Return, word for word, only the lines of the data below that lie between the line with "font-size: 12px ->" and the line with "margin-top: 11px ->", those two lines included.

Provided information:
::::::::
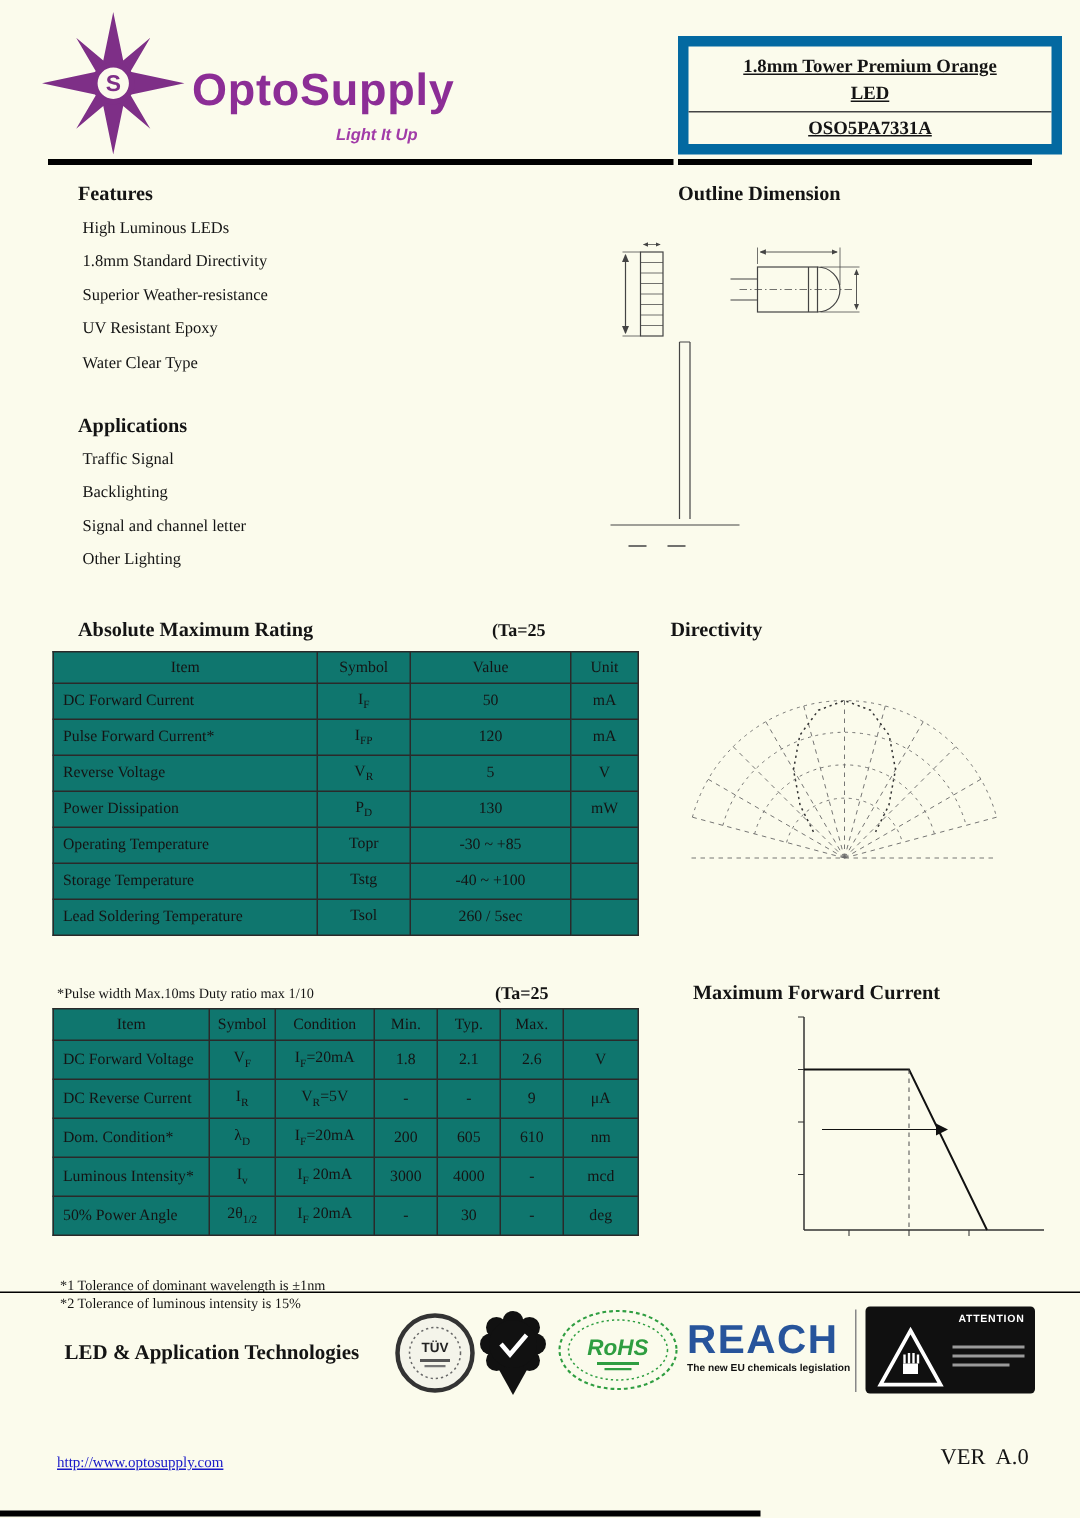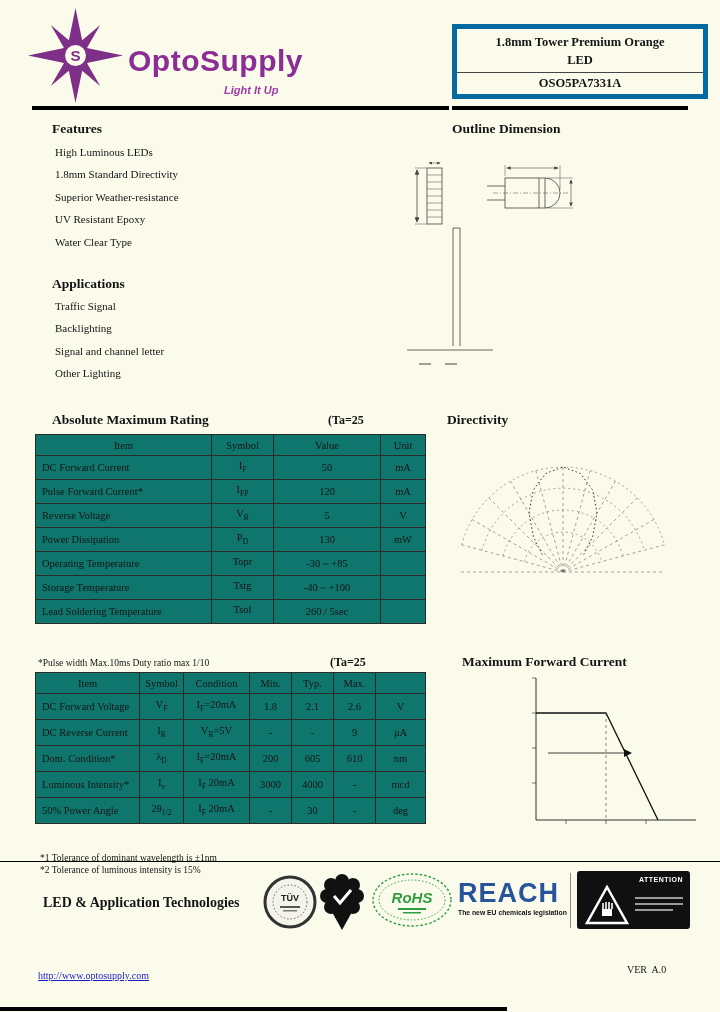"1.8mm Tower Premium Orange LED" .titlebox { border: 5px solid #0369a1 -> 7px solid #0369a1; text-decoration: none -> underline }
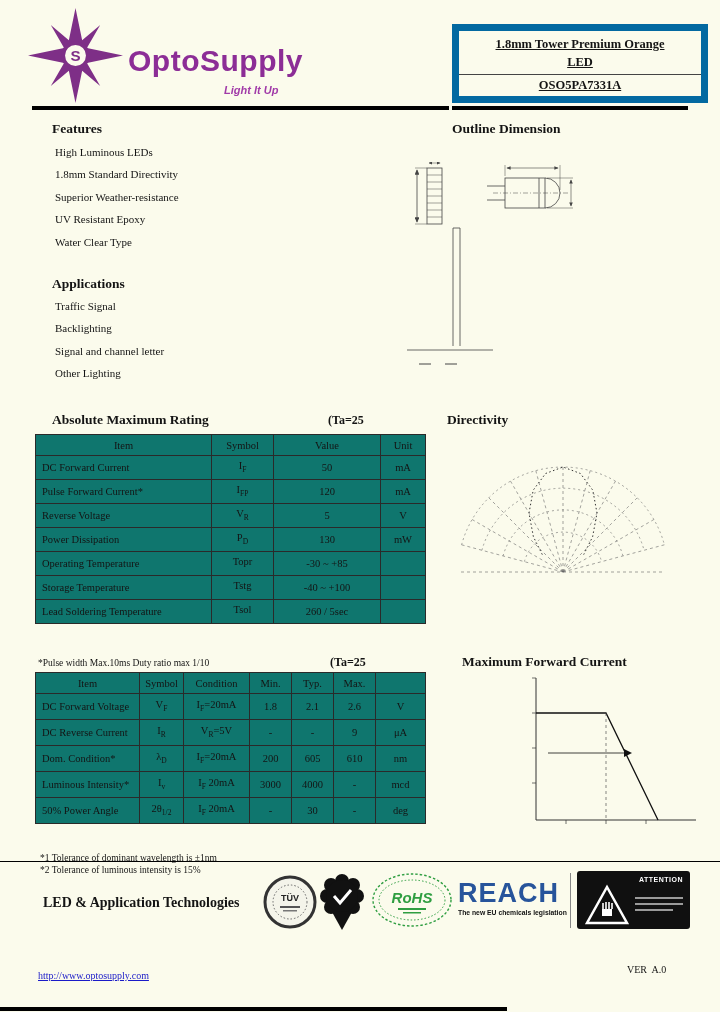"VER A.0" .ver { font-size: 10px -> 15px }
::::::::
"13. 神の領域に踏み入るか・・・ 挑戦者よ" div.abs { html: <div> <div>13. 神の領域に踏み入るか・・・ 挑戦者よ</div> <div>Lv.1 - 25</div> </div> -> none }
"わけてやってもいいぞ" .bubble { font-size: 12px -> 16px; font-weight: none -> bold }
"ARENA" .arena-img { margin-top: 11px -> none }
::::::::
Answer section:
"わけてやってもいいぞ" .bubble { font-size: 12px -> 16px; font-weight: none -> bold }
"ARENA" .arena-img { margin-top: 11px -> none }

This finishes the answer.